Nas horas seguintes, foi um dos convocados para carregar os corpos de presos mortos. Calcula ter levado mais de 30 deles para carros do IML (Instituto Médico Legal). Carregou corpos até se dar conta de que um estava vivo a seu lado havia pouco, fazendo o mesmo serviço.
“Eles estavam dando queima de arquivo nas pessoas que estavam carregando os cadáveres”, diz. Sales correu para o quinto andar, e se deparou com três policiais.
“Um deles disse que ia acontecer um milagre na minha vida. Que ia escolher uma chave do molho que estava segurando, se abrisse o cadeado da cela, eu poderia entrar, se não abrisse, ele iria me executar na hora. Eu fechei o olho e recitei o salmo. Quando ele bateu a chave, o cadeado abriu, acredita?”
Seis tiros durante um assalto: paraplégico
No dia seguinte, Sales foi transferido para Mirandópolis. Em 1993, ganhou a liberdade e foi, como diz, para a porta do mercado de trabalho.
“Mas por ser negro, semianalfabeto, sem nenhuma qualificação e egresso do sistema penitenciário… Não tinha chances. Sem contar que não conhecia Excel, Power Point. Como a sociedade não me quis, eu também não quis a sociedade.”
Em quatro meses de liberdade, havia voltado a participar de roubos e assaltos. Em um deles, foi atingido por seis tiros que o deixaram paraplégico aos 26 anos de idade. “Foi quando senti a dificuldade da minha condição que comecei a usar drogas.”
Devendo para traficantes, chegou a roubar com cadeira de rodas, conta, mostrando o recorte de um jornal da época, que registrou sua nova detenção. Foi preso mais tarde, com meio quilo de crack, meio de cocaína.
Um missionário, estudos, defensor de direitos humanos
Quando solto pela segunda vez, Sales recebeu a visita de uma missionária que o convenceu a ir para uma casa de recuperação (abrigo para dependentes químicos e moradores de rua), em Jundiaí. “Vim para ficar 30 dias. Tem 26 anos, nunca mais voltei.”

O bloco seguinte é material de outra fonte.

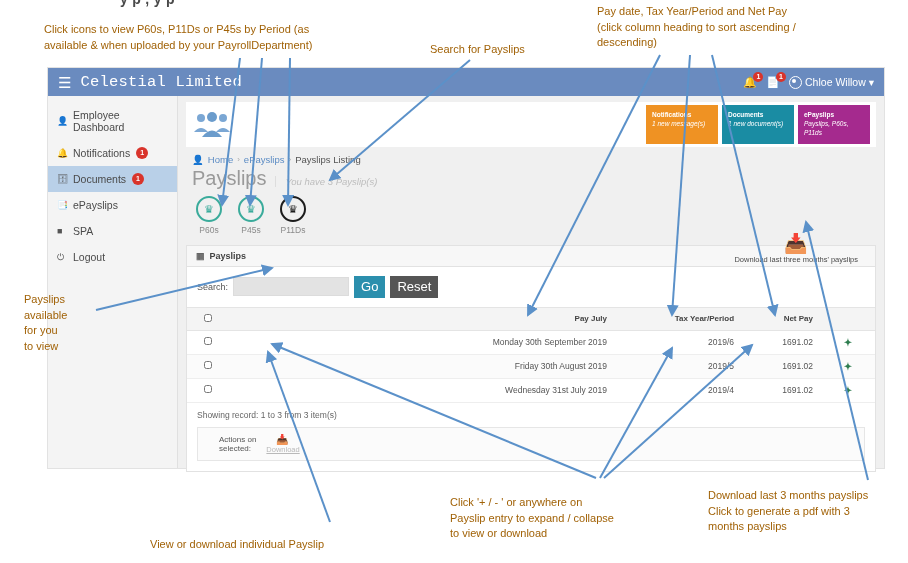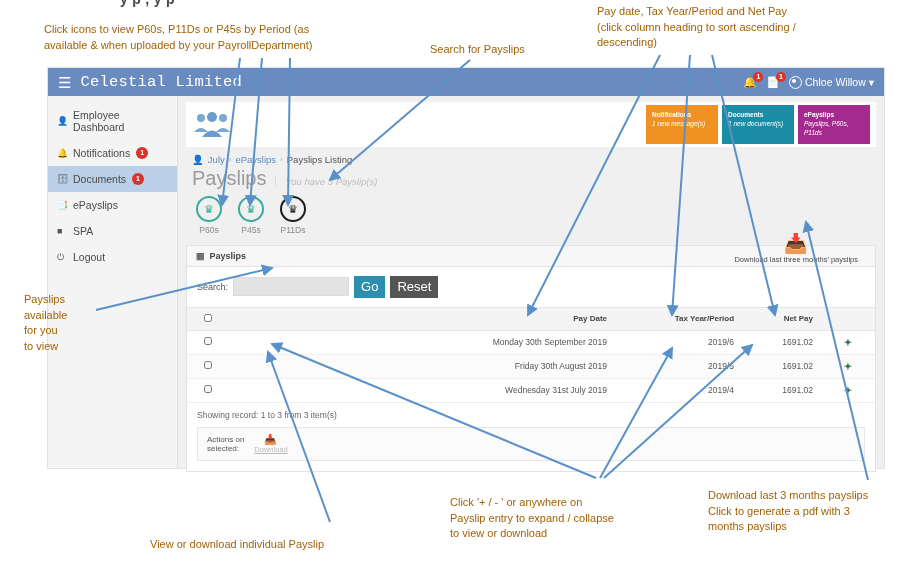--- a/index.html
+++ b/index.html
@@ -236,7 +236,7 @@
 
       <div class="breadcrumb">
         <span>👤</span>
-        <a>July</a>
+        <a>Home</a>
         <span class="crumb-sep">›</span>
         <a>ePayslips</a>
         <span class="crumb-sep">›</span>

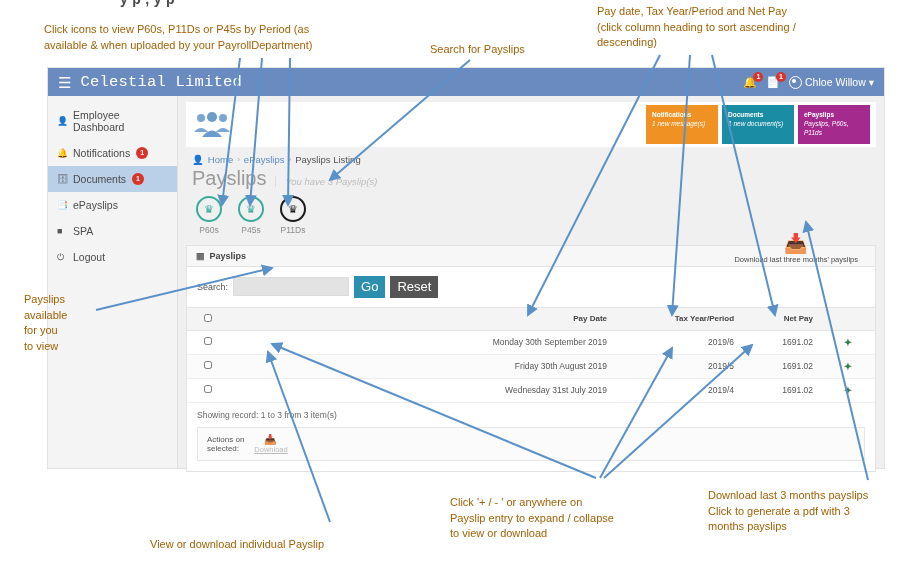--- a/index.html
+++ b/index.html
@@ -288,7 +288,7 @@
                 <input type="checkbox" style="">
               </th>
               <th class="col-blank"></th>
-              <th class="col-date">Pay Date</th>
+              <th class="col-date">Pay July</th>
               <th class="col-tax">Tax Year/Period</th>
               <th class="col-net">Net Pay</th>
               <th class="col-exp"></th>

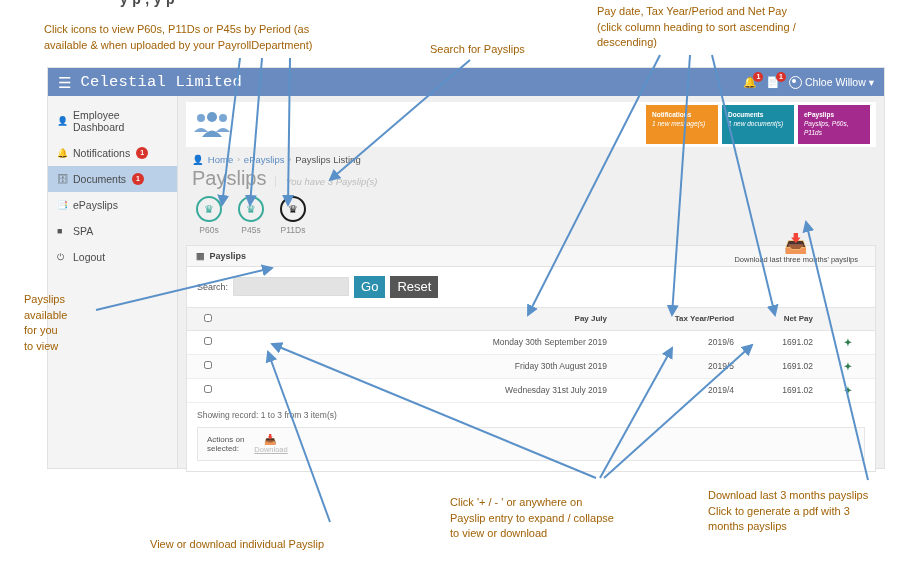--- a/index.html
+++ b/index.html
@@ -145,7 +145,7 @@
   .showing{font-size:8.5px;color:#666;padding:7px 10px;}
   .actions-box{
     margin:0 10px 10px 10px;border:1px solid #e6e6e6;background:#fbfbfb;
-    display:flex;align-items:center;gap:10px;padding:6px 9px;font-size:8px;color:#555;
+    display:flex;align-items:center;gap:10px;padding:6px 21px;font-size:8px;color:#555;
   }
   .actions-dl{text-align:center;color:#b9b9b9;cursor:pointer;}
   .actions-dl .i{font-size:10px;display:block;color:#b0b0b0;}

Nos anos seguintes, se aproximou do desembargador Antônio Carlos Malheiros, leu livros de teoria jurídica e tornou-se defensor dos direitos humanos. Passou a dar palestras em escolas e universidades, contando sua história e sua visão sobre o sistema penitenciário brasileiro. Abriu também seu primeiro centro de recuperação para dependentes químicos e moradores de rua e tornou-se pastor evangélico.
“Sou desacreditado da Justiça. Estamos num buraco sem fundo”
Sales recebeu a reportagem em sua casa em Vargem Paulista, interior de São Paulo, onde vive hoje com a mulher, a filha mais nova, a sogra, a cunhada, os sobrinhos e um gato. Na tarde de quarta-feira (3), cerca de cinco moradores de suas casas de recuperação estavam lá separando caixas de alimentos recém-chegadas do Ceagesp. As frutas e legumes são doados toda semana e servem para alimentar as cerca de 150 pessoas que Sales abriga.
À noite e aos finais de semana, lidera o culto na igreja próxima, e se dedica ainda a escrever seu segundo livro. O primeiro, “Paraíso Carandiru”, de publicação própria, conta a história de sua vida na prisão.
No final do ano passado, viu a Justiça de São Paulo manter a anulação da condenação de 74 policiais militares envolvidos no massacre de 92, que nunca cumpriram pena. O relator, na ocasião, defendeu a remarcação de um novo julgamento, por ora sem data.
Quanto ao decorrer do processo, Sales não tem expectativa: “Sou desacreditado da Justiça. Estamos num buraco sem fundo.”
Ao término da entrevista, repara: “Você não me perguntou qual é meu sonho”. E responde: “É ver os presídios serem transformados, com políticas para que as pessoas possam ter segunda chance. Mas não oferecidas por entidades, mas oferecidas pelo Estado”.